There may be no dragons to slay or elves to marry, but give character classes like Point Guard (support / DPS) or Linebacker (Tank) a chance. I cheer just as loud when I intercept a pass from Tom Brady as I do when I finally kill the orc that’s been ruining my life in Shadow of Mordor.

EA reintroduced its basketball title this year with NBA Live 18 and it, of course, comes with a compelling story-mode that had me pretty amped-up by the time I finished the demo. The game made me want to know what happened to those characters next. I became an invested player and my shooting guard character was as real to me as any ranger or wizard I’ve ever played.

Primary and secondary skills? Level up?

Each of these titles feature statistics-heavy, experience-based character progression, increasing difficulty, randomized encounters, and an evolving game-world. These games have stories that hold true to standard RPG tropes, complete with relationships and villains. Fictional characters are woven throughout the story modes of Madden, FIFA, and NBA 2K18 to excellent effect.

Sports games have evolved into some of the best single-player RPGs out there, no matter what criteria you use to define the genre.

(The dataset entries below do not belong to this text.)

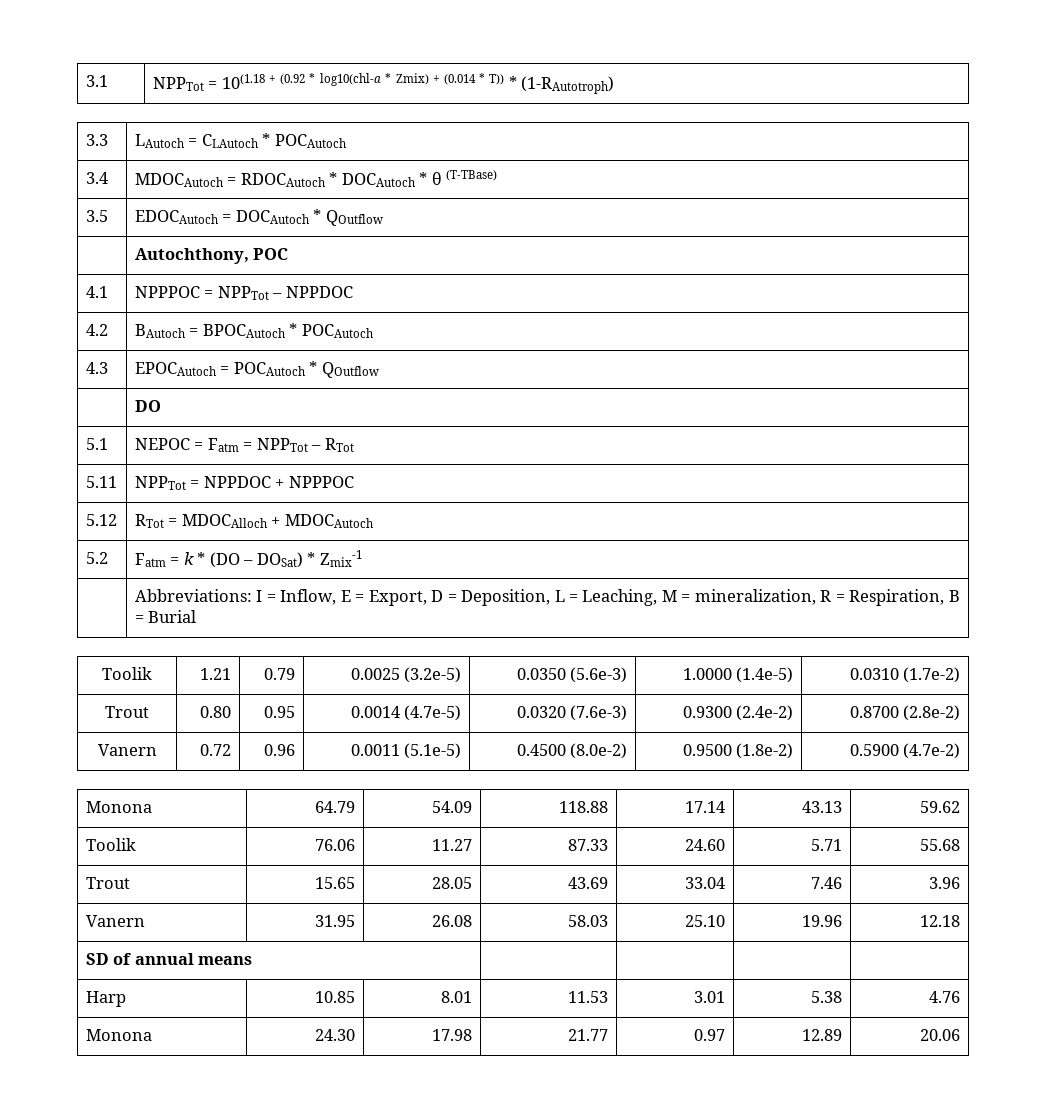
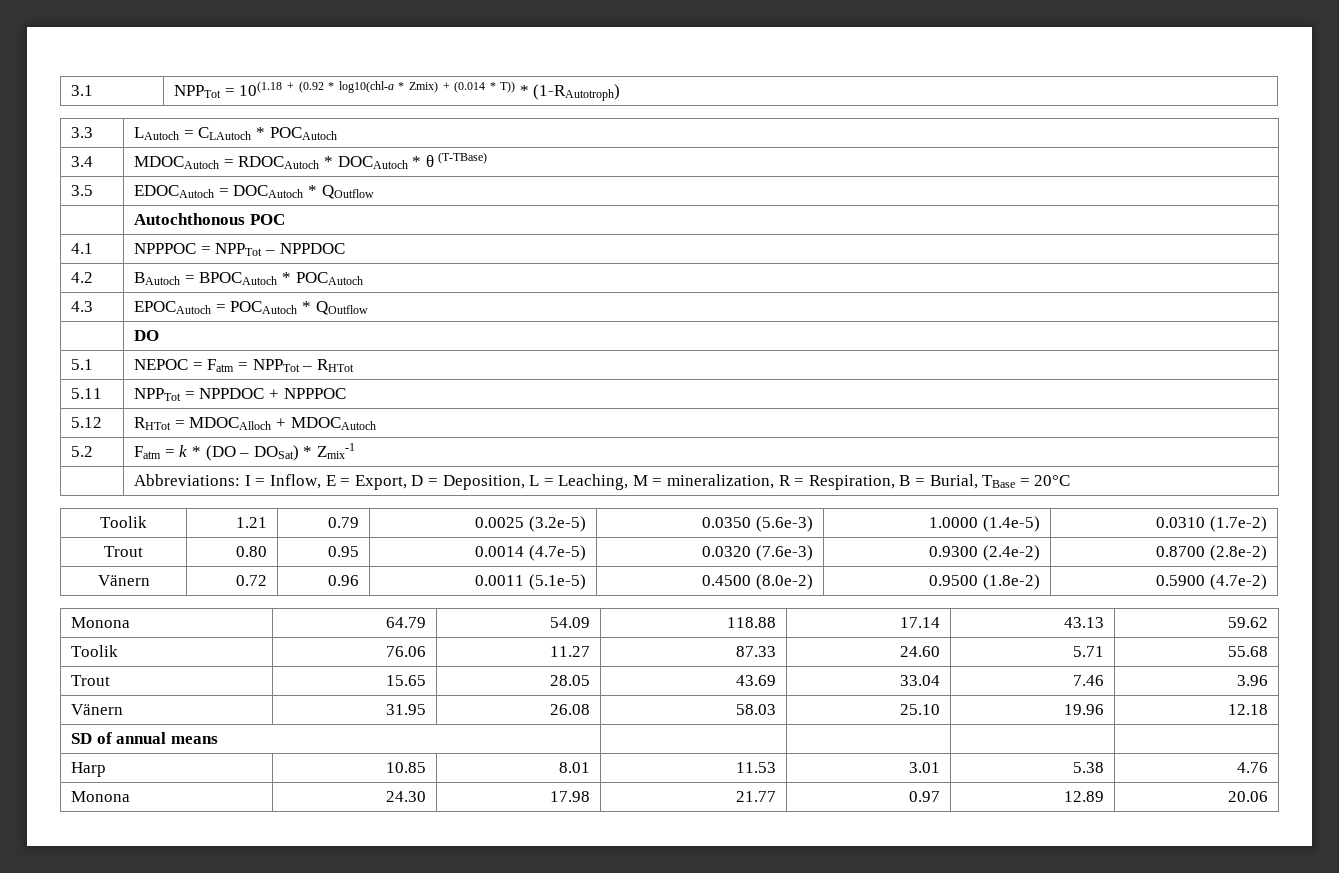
- | Autochthony, POC
+ | Autochthonous POC
- 5.1 | NEPOC = Fatm = NPPTot – RTot
+ 5.1 | NEPOC = Fatm = NPPTot – RHTot
- 5.12 | RTot = MDOCAlloch + MDOCAutoch
+ 5.12 | RHTot = MDOCAlloch + MDOCAutoch
- | Abbreviations: I = Inflow, E = Export, D = Deposition, L = Leaching, M = mineralization, R = Respiration, B = Burial
+ | Abbreviations: I = Inflow, E = Export, D = Deposition, L = Leaching, M = mineralization, R = Respiration, B = Burial, TBase = 20°C
- Vanern | 0.72 | 0.96 | 0.0011 (5.1e-5) | 0.4500 (8.0e-2) | 0.9500 (1.8e-2) | 0.5900 (4.7e-2)
+ Vänern | 0.72 | 0.96 | 0.0011 (5.1e-5) | 0.4500 (8.0e-2) | 0.9500 (1.8e-2) | 0.5900 (4.7e-2)
- Vanern | 31.95 | 26.08 | 58.03 | 25.10 | 19.96 | 12.18
+ Vänern | 31.95 | 26.08 | 58.03 | 25.10 | 19.96 | 12.18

If you’re looking for an expansive open-world, look no further than NBA2k18 and its “Run The Neighborhood” campaign-mode. Those who want a more dramatic experience will find it with “Longshot” in Madden 18 or “The Journey: Hunter Returns” in FIFA 18.

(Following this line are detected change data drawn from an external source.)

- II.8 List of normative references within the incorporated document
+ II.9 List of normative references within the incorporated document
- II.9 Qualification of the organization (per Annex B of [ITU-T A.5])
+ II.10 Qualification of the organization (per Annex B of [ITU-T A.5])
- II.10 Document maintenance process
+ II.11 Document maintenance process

Where sports games really shine is in the details — there are entire gaming communities dedicated to tweaking sliders and creating fan-made graphics. Most of this year’s crop of sports games feature customization in the form of player-created teams and players, or building your own basketball court and decorating it with unlockables. You’d be hard pressed to find a console-rpg with the same amount of customization and attention to detail — Disgaea comes to mind. Environments are rendered in greater detail in most sports games than they are for Hollywood blockbusters.

In other modes, sports games are collectible card games with RPG characters that gain experience, level up, attach equipment, and require resources to deploy and use. There are meta-games, live-opponents, and real-world tournaments featuring cash prizes, which make them well-suited for MOBA fans, and every sports title features real-time strategy in a persistent world.

Sports games also have a leg up on other genres in terms of production value. While Skyrim may have sold 60 million copies over a period of six years thanks to multiple rereleases, NBA2K can nonchalantly ship 8 million titles every year, and this affords it the ability to hire Spike Lee to direct one of its titles and Jay-Z as an executive producer on another.

Every sports game also gains the benefit of decades of televised sports broadcasts defining the best way to capture drama in sports. These games are built from the ground up to excite you and make you feel like a superstar athlete, and the people making them are really going for it with the latest versions.

Any gamer who wants to play a game where your decisions matter should check out any of this year’s major sports titles. In the past week I’ve been able to give Colin Kaepernick a job, I got into a bit of friendly trash-talk with Dwayne Wade, and I found out that I have no idea how to play soccer — but I know Alex Hunter needs a better agent.

There’s no more immersive experience for RPG-gamers than the current crop of sports games, in my opinion. If you can get into the deep rules and complex experience systems you might just find yourself abandoning Skyrim for Madden — but why not play both?